Suatu usaha yang dilakukan dengan bersungguh-sungguh dengan bekerja yang keras dan cerdas yang dilakukan Sultan Matolodulakiki sehingga menghasilkan suatu perubahan yang cukup signifikan dimana Islam diakui sebagai agama resmi kerajaan. Sultan Matolodulakiki menanamkan dan menyemaikan nilai kerja keras dan cerdas serta istiqomah. Tak ada yang tak bisa dilakukan, semua akan nyata apabila kita mau bekerja keras dan cerdas serta kita betul-betul meyakininya. Melakukan sesuatu yang kita yakini benar jangan setengah-setengah, baru mendapatkan sedikit kritik langsung mopolee menyatakan mundur tidak mau melanjutkan lagi suatu ide yang sebenarnya briliant dan masuk akal. Para leluhur Gorontalo tidak pernah mewariskan sikap prokolol dan koprol. Para leluhur Gorontalo kalau sudah meyakini bahwa sesuatu benar adanya, maka segala daya upaya dikerahkannya untuk mewujudkan keyakinanannya tersebut tanpa tedeng aling-aling seperti kata orang-orang.

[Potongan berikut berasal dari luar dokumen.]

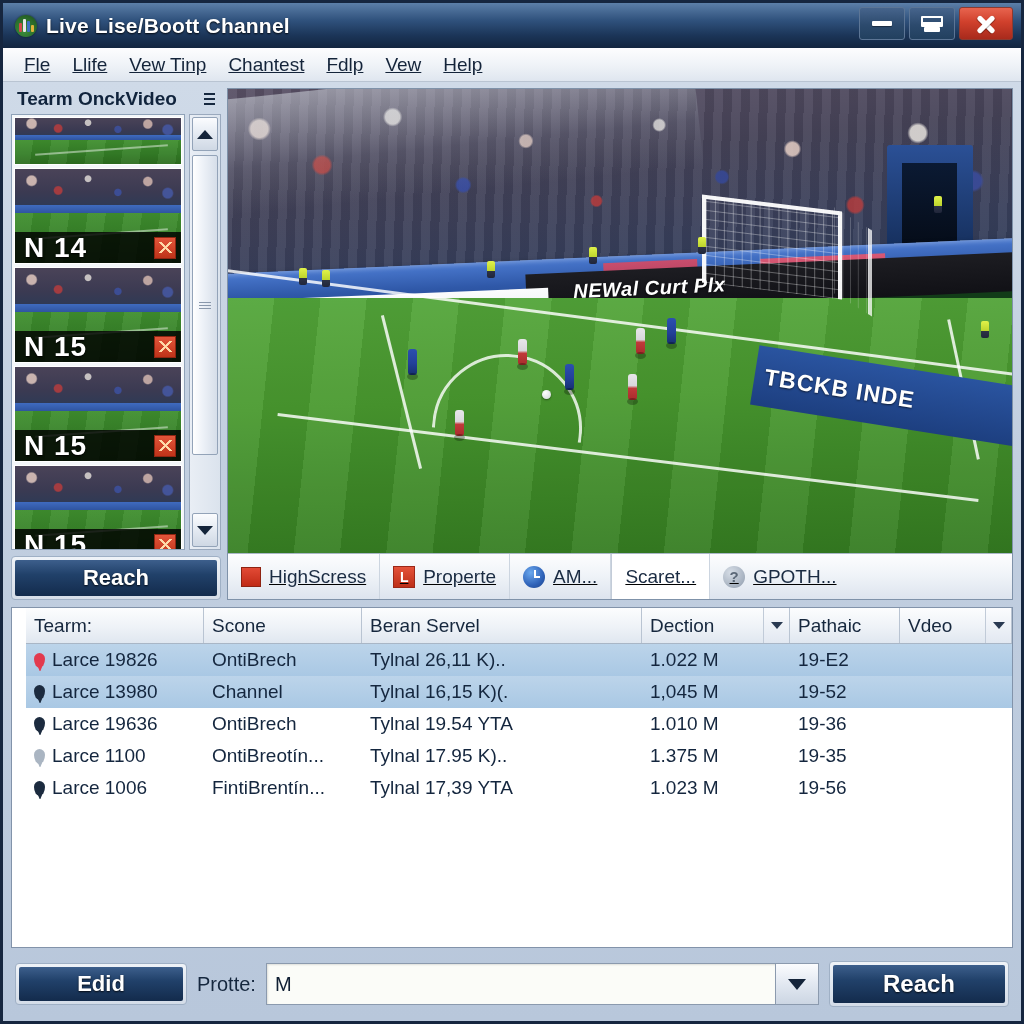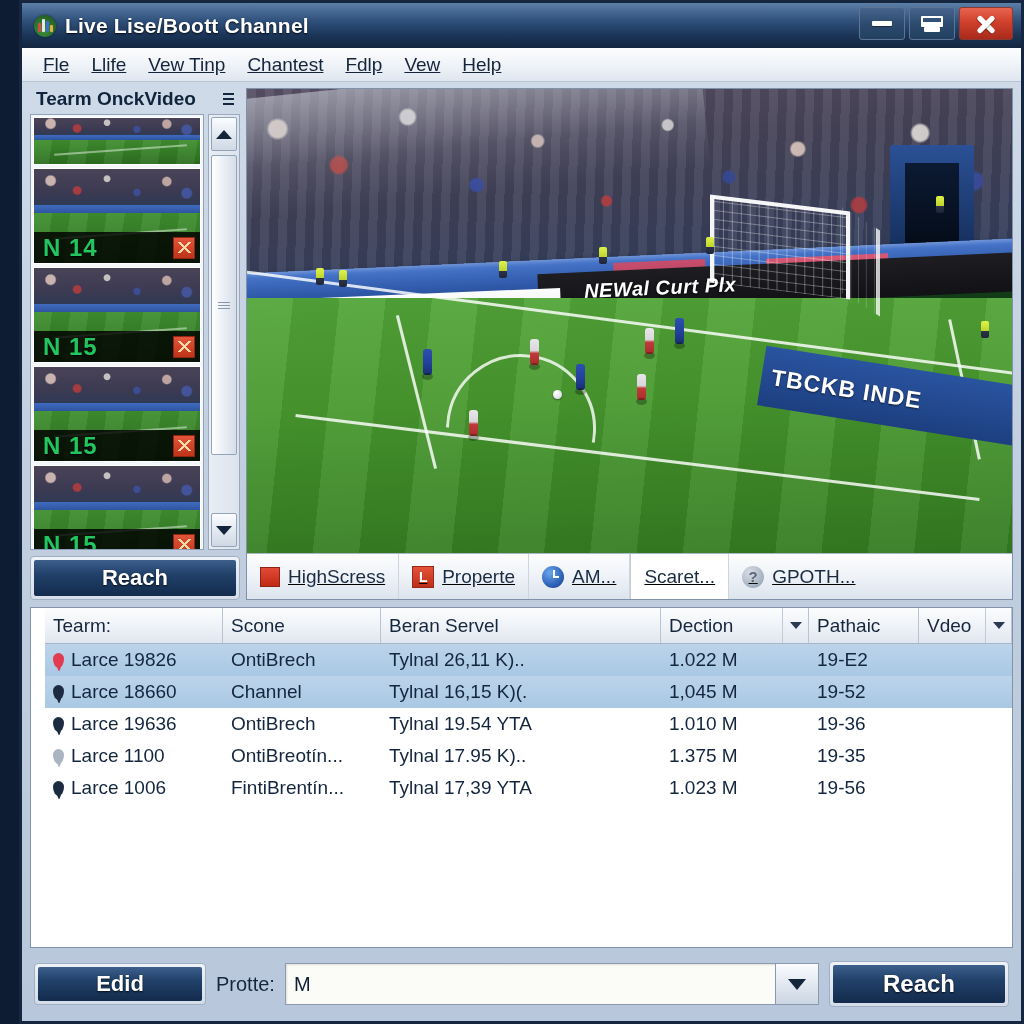"Live Lise/Boott Channel" #window { margin-left: 19px -> none }
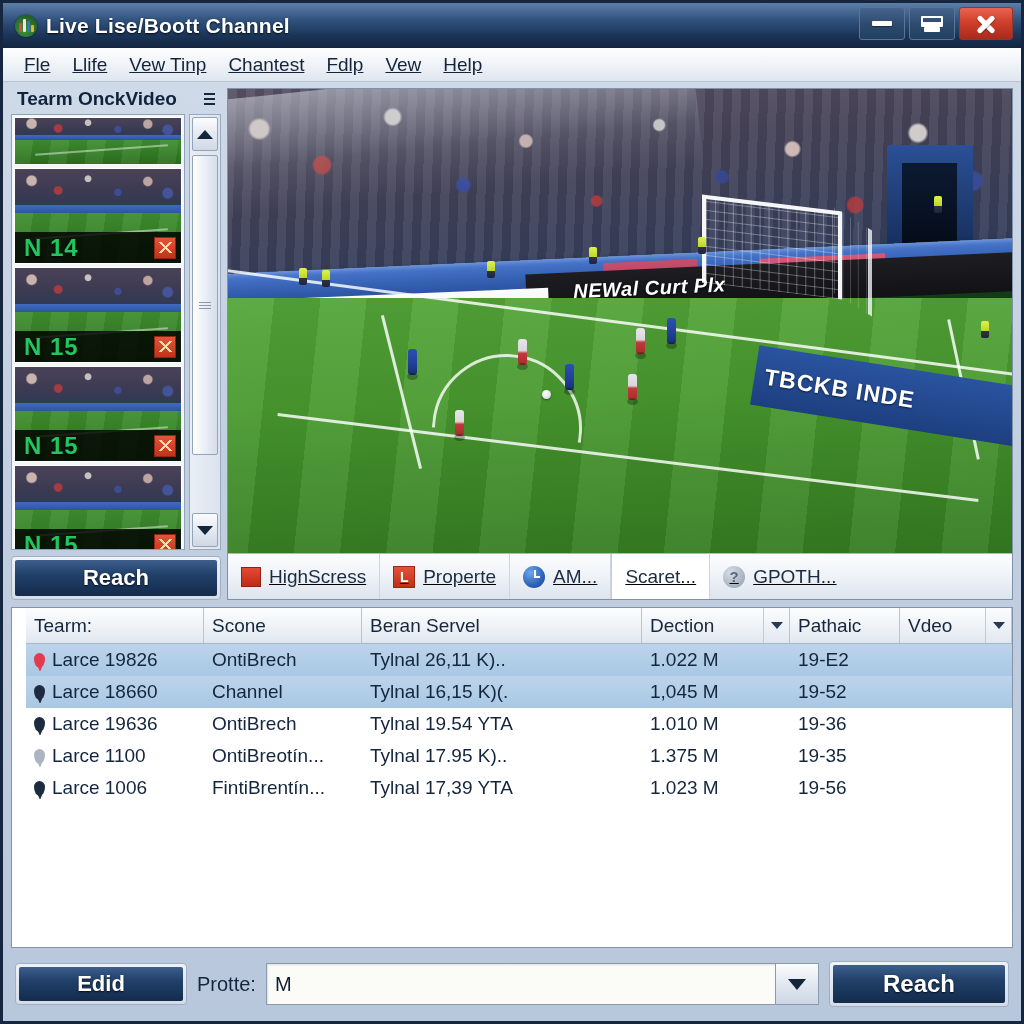"N 14" .thumb-caption .lbl { color: #22c55e -> #ffffff; font-size: 24px -> 28px }
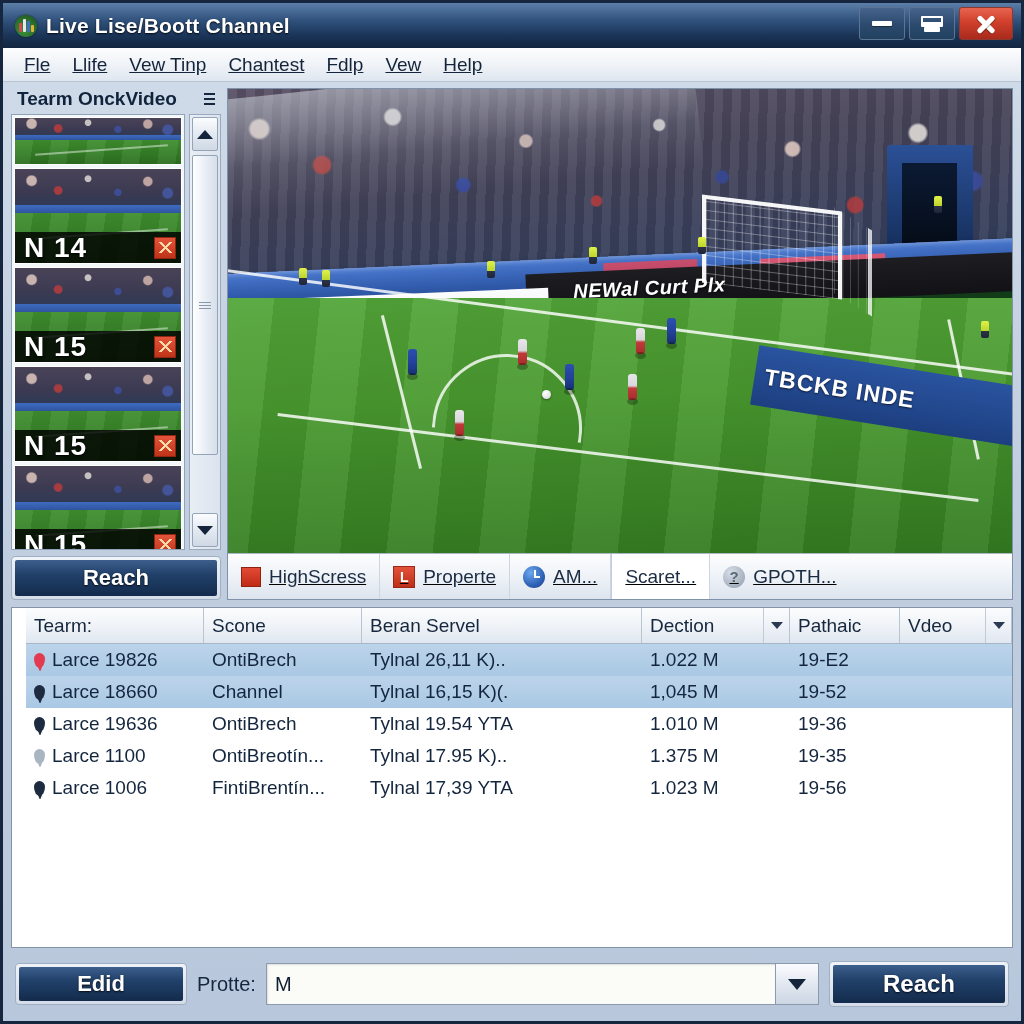"Larce 18660" span { text: 18660 -> 13980 }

Nilai-nilai para leluhur inilah yang sudah dipraktekan secara berhasil oleh putera-puteri Gorontalo yang merantau keluar daerah. Orang Gorontalo kalau sudah berada diluar daerah selalu teringat dan memegang teguh nilai-nilai para leluhur dan biasanya mereka berhasil masing-masing dibidang yang ditekuninya dan menjadi sangat terkenal. Sebut saja antara lain B. J. Habibie ahli yang diatas bumi (pesawat) dan pernah menjadi Presiden. J. A. Katili ahli yang didalam bumi (Geologi). H. B. Jassin ahli bahasa dikenal sebagai Paus Sastera Indonesia. Rahmat Gobel dikenal sebagai pengusaha yang berhasil. Adhiyaksa Dault (Menteri Pemuda dan Olah Raga). Ciputera (Pengusaha). Ada juga yang berhasil karena beristerikan orang Gorontalo seperti Jenderal Wiranto (Menhankam, Pangab). Dan masih banyak lagi yang lainnya.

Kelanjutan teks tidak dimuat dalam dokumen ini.